Australian al-Jazeera Reporter Freed, Deported from Egypt

ByMOLLY HUNTER ABCNews logo
Sunday, February 1, 2015

JERUSALEM -- Jailed al-Jazeera English reporter Peter Greste was released and deported from Egypt after more than a year of imprisonment, Egypt's Interior Ministry said today.

Greste left Cairo with his brother on a flight bound for Cyprus, airport authorities told ABC News. They are expected to continue on to Australia.

"We're ecstatic that Peter has been released and we now ask if the world could respect his privacy, to give him time to appreciate his freedom before he faces the media," read a statement from Greste's brother Andrew.
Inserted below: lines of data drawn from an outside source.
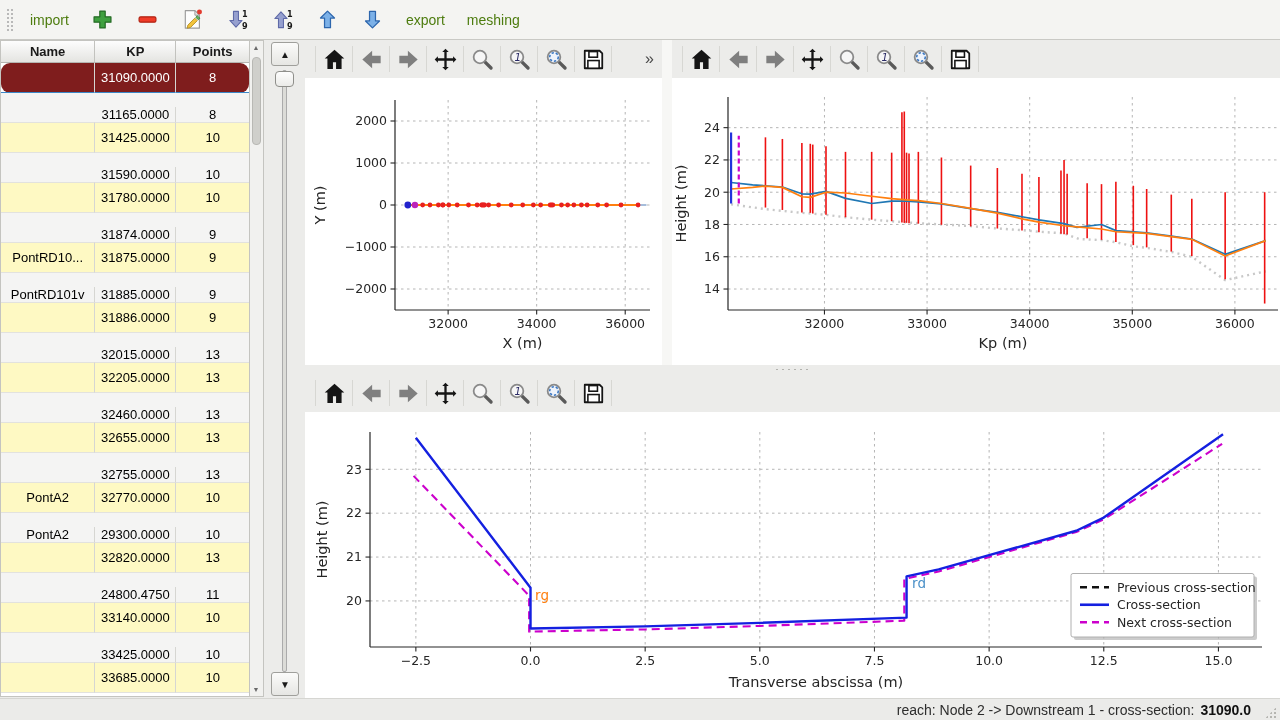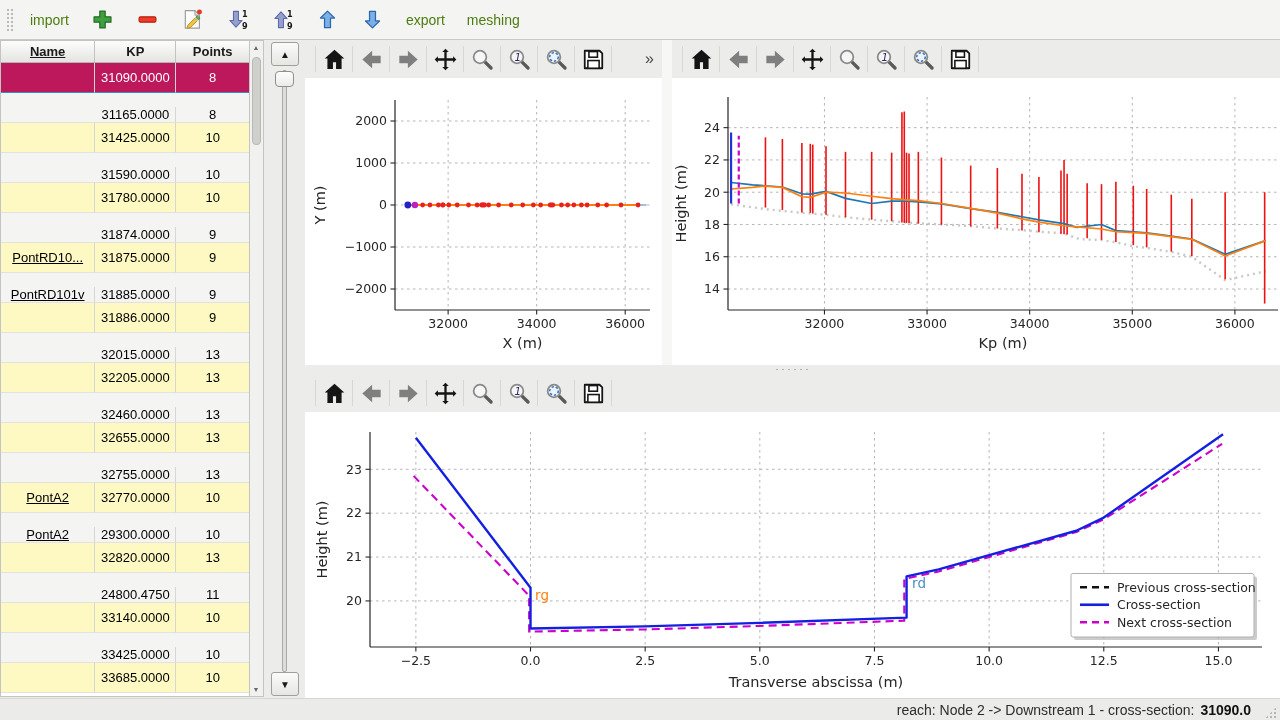--- a/index.html
+++ b/index.html
@@ -18,24 +18,24 @@
   .tb-btn svg { width:23px; height:23px; display:block; }
 
   
   #left-panel { position:absolute; left:0; top:40px; width:302px; height:658px; background:#ececea; }
   #xs-table { position:absolute; left:0; top:0; width:250px; height:657px; background:#fff;
     border:1px solid #c4c4c0; border-top:1px solid #c4c4c0; font-size:13px; }
   #xs-header { display:flex; height:22px; background:linear-gradient(#fdfdfd,#e4e4e1);
     border-bottom:1px solid #b5b5b1; font-weight:bold; color:#1a1a1a; }
   .hcell { display:flex; align-items:center; justify-content:center; border-right:1px solid #c2c2be; }
   .hcell:last-child { border-right:none; }
-  .c-name { width:100px;text-decoration:underline; } .c-kp { width:86px; } .c-points { width:77px; }
+  .c-name { width:100px; } .c-kp { width:86px; } .c-points { width:77px; }
   .trow { display:flex; height:30px; background:#fef9c3; }
   .trow.alt { background:#f4f4f3;align-items:flex-end; }
-  .trow.selected { background:#be185d; color:#fff; }
+  .trow.selected { background:#7f1d1d; color:#fff;border-radius:9px; }
   .tcell { display:flex; align-items:center; justify-content:center;
     border-right:1px solid #d6d6d2; border-bottom:1px solid #e2e2de; overflow:hidden; white-space:nowrap; }
   .tcell:last-child { border-right:none; }
   .trow.selected .tcell { border-bottom-color:#3b87c8; }
 
   
   #table-scrollbar { position:absolute; left:250px; top:0; width:14px; height:657px;
     background:#f1f1ef; border:1px solid #c4c4c0; border-left:none; }
   .sb-arrow { position:absolute; left:0; width:12px; height:13px; display:flex; align-items:center;
     justify-content:center; font-size:7px; color:#6a6a6a; }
"We're pleased for Peter and his family that they are to be reunited," Mostefa Souag, acting director general of al-Jazeera, said in a statement. "It has been an incredible and unjustifiable ordeal for them, and they have coped with incredible dignity. Peter's integrity is not just intact, but has been further enhanced by the fortitude and sacrifice he has shown for his profession of informing the public."

An Egyptian official told Agence France-Presse that it was a "presidential decision to deport Peter Greste to Australia."
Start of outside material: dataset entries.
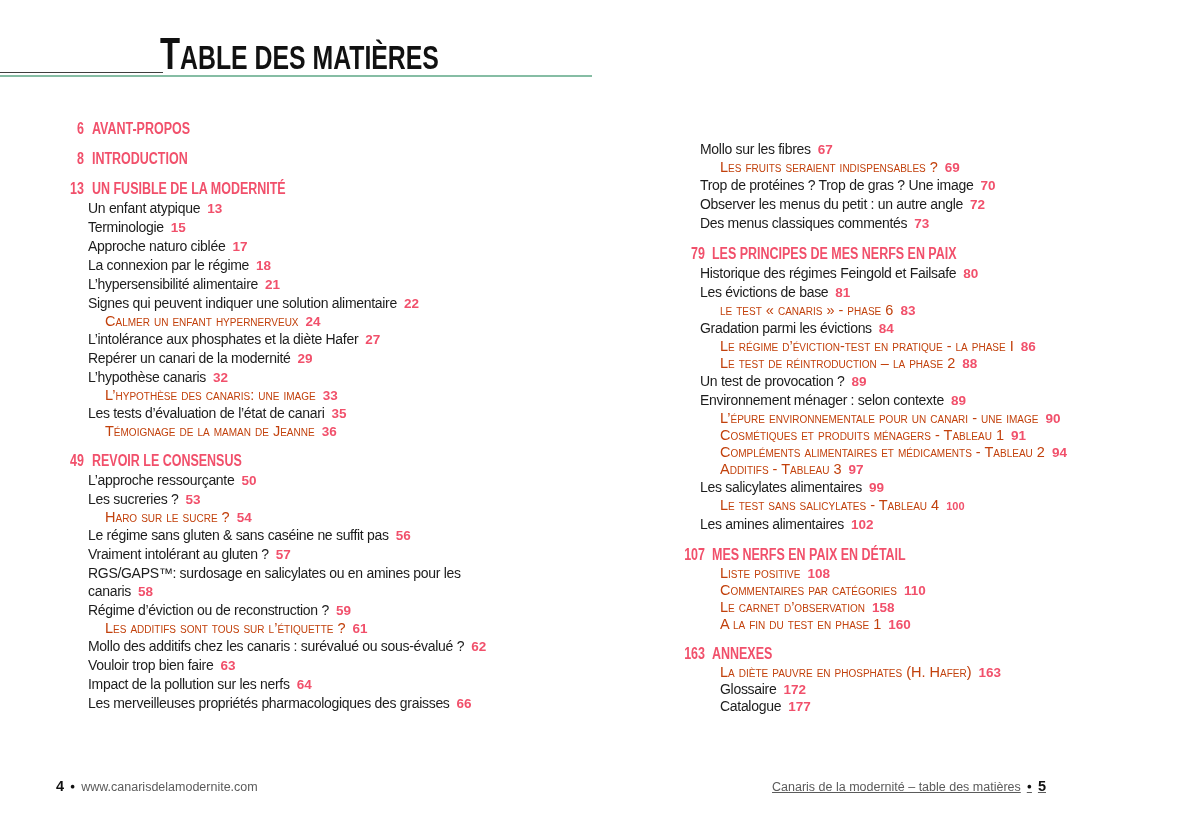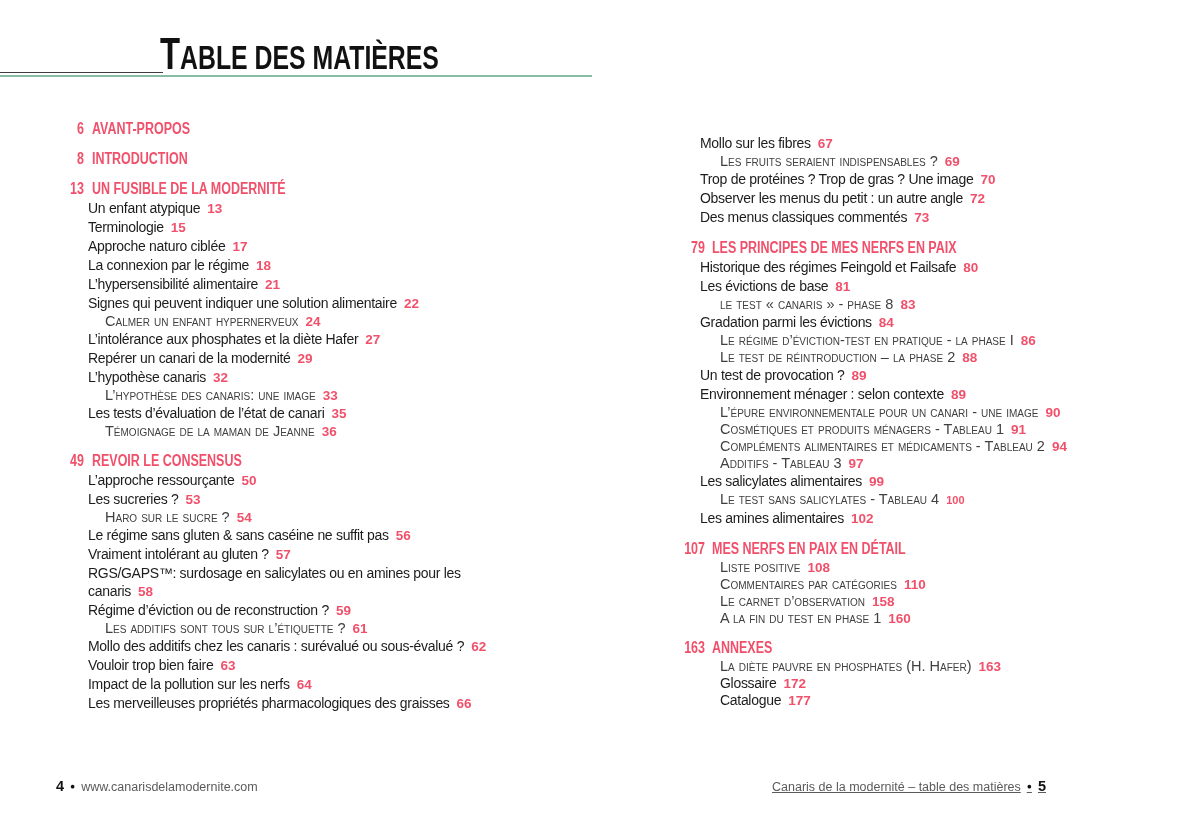--- a/index.html
+++ b/index.html
@@ -10,39 +10,39 @@
   .rule-dark{position:absolute;left:0;top:72px;width:163px;height:1px;background:#3f3f3f;}
   .rule-green{position:absolute;left:0;top:75px;width:592px;height:2px;background:#86bda4;}
   h1.title{position:absolute;left:160px;top:36px;margin:0;font-size:34px;line-height:36px;
     font-weight:700;color:#111;text-transform:uppercase;letter-spacing:0;
     transform:scaleX(0.73);transform-origin:0 50%;white-space:nowrap;}
   h1.title::first-letter{font-size:45px;}
 
   
   .col{position:absolute;color:#1c1c1c;}
   .col-left{left:52px;top:119px;width:456px;}
-  .col-right{left:664px;top:134px;width:480px;}
+  .col-right{left:664px;top:140px;width:480px;}
 
   .group{margin-top:11px;}
   .col .group:first-child{margin-top:0;}
 
   .ghead{display:flex;align-items:baseline;line-height:19px;margin-bottom:1px;
     font-weight:700;color:var(--accent);font-size:16px;white-space:nowrap;}
   .gnum{display:inline-block;text-align:right;transform:scaleX(0.78);transform-origin:100% 50%;flex:0 0 auto;}
   .col-left .gnum{width:32px;margin-right:8px;}
   .col-right .gnum{width:41px;margin-right:7px;}
   .glabel{display:inline-block;transform:scaleX(0.78);transform-origin:0 50%;}
 
   .item{font-size:14px;line-height:18px;letter-spacing:-0.3px;color:#1c1c1c;}
   .col-left .item{padding-left:36px;}
   .col-right .item{padding-left:36px;}
   .item.sub,.item.entry2{line-height:17px;}
   .col-left .item.sub,.col-left .item.entry2{padding-left:53px;}
   .col-right .item.sub,.col-right .item.entry2{padding-left:56px;}
-  .item.sub .itext{font-variant:small-caps;font-size:14.5px;letter-spacing:0;color:#404040;}
+  .item.sub .itext{font-variant:small-caps;font-size:14.5px;letter-spacing:0;color:#c2410c;}
   .pg{color:var(--accent);font-weight:700;font-size:13.5px;margin-left:7px;letter-spacing:0;}
   .pg.pgsmall{font-size:11px;}
 
   
   .footer{position:absolute;top:778px;font-size:12.5px;color:#5b5b5b;letter-spacing:0;}
   .footer-left{left:56px;}
   .footer-right{right:46px;text-decoration:underline;}
   .fnum{color:#111;font-weight:700;font-size:14.5px;}
   .dot{color:#111;font-size:8.5px;vertical-align:2px;margin:0 6px;}
 </style>
@@ -113,21 +113,21 @@
         <div class="item entry"><span class="itext">Observer les menus du petit : un autre angle</span><span class="pg">72</span></div>
         <div class="item entry"><span class="itext">Des menus classiques commentés</span><span class="pg">73</span></div>
       </div>
       <div class="group">
         <div class="ghead">
           <span class="gnum">79</span>
           <span class="glabel">LES PRINCIPES DE MES NERFS EN PAIX</span>
         </div>
         <div class="item entry"><span class="itext">Historique des régimes Feingold et Failsafe</span><span class="pg">80</span></div>
         <div class="item entry"><span class="itext">Les évictions de base</span><span class="pg">81</span></div>
-        <div class="item sub"><span class="itext">le test « canaris » - phase 8</span><span class="pg">83</span></div>
+        <div class="item sub"><span class="itext">le test « canaris » - phase 6</span><span class="pg">83</span></div>
         <div class="item entry"><span class="itext">Gradation parmi les évictions</span><span class="pg">84</span></div>
         <div class="item sub"><span class="itext">Le régime d’éviction-test en pratique - la phase I</span><span class="pg">86</span></div>
         <div class="item sub"><span class="itext">Le test de réintroduction – la phase 2</span><span class="pg">88</span></div>
         <div class="item entry"><span class="itext">Un test de provocation ?</span><span class="pg">89</span></div>
         <div class="item entry"><span class="itext">Environnement ménager : selon contexte</span><span class="pg">89</span></div>
         <div class="item sub"><span class="itext">L’épure environnementale pour un canari - une image</span><span class="pg">90</span></div>
         <div class="item sub"><span class="itext">Cosmétiques et produits ménagers - Tableau 1</span><span class="pg">91</span></div>
         <div class="item sub"><span class="itext">Compléments alimentaires et médicaments - Tableau 2</span><span class="pg">94</span></div>
         <div class="item sub"><span class="itext">Additifs - Tableau 3</span><span class="pg">97</span></div>
         <div class="item entry"><span class="itext">Les salicylates alimentaires</span><span class="pg">99</span></div>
The Australian national was jailed for exactly 400 days after being arrested on December 29, 2013. Two other al-Jazeera employees - Mohamed Fahmy, a dual-Canadian citizen, and Baher Mohamad, an Egyptian cameraman - remain behind bars in Egypt.

The Interior Ministry did not provide additional details on reports that Fahmy's release will follow Greste's.

All three have consistently denied charges they faced, which included spreading false news and collaborating with the Muslim Brotherhood, and maintain they were working as journalists.

"We will not rest until Baher and Mohamed also regain their freedom," Souag said. "The Egyptian authorities have it in their power to finish this properly today, and that is exactly what they must do."

Greste and Fahmy were handed seven-year sentences, while Mohamad received an additional three years for a bullet found in his possession, which he had picked up at a protest site, according to al-Jazeera.

On January 1, 2015, Egypt's Court of Cassation accepted a retrial, but the three journalists did not appear at the hearing and were not granted bail.

The imprisonment has provoked criticism from press freedom advocates around the world and sparked the online campaign #FreeAJStaff.

The Committee to Protect Journalists (CPJ) has helped lead the charge to free the journalists and repeatedly called on President Abdel-Fattah el-Sisi to free all three immediately. According to CPJ, more than 65 journalists have been detained since former President Mohamed Morsi was ousted in July of 2013.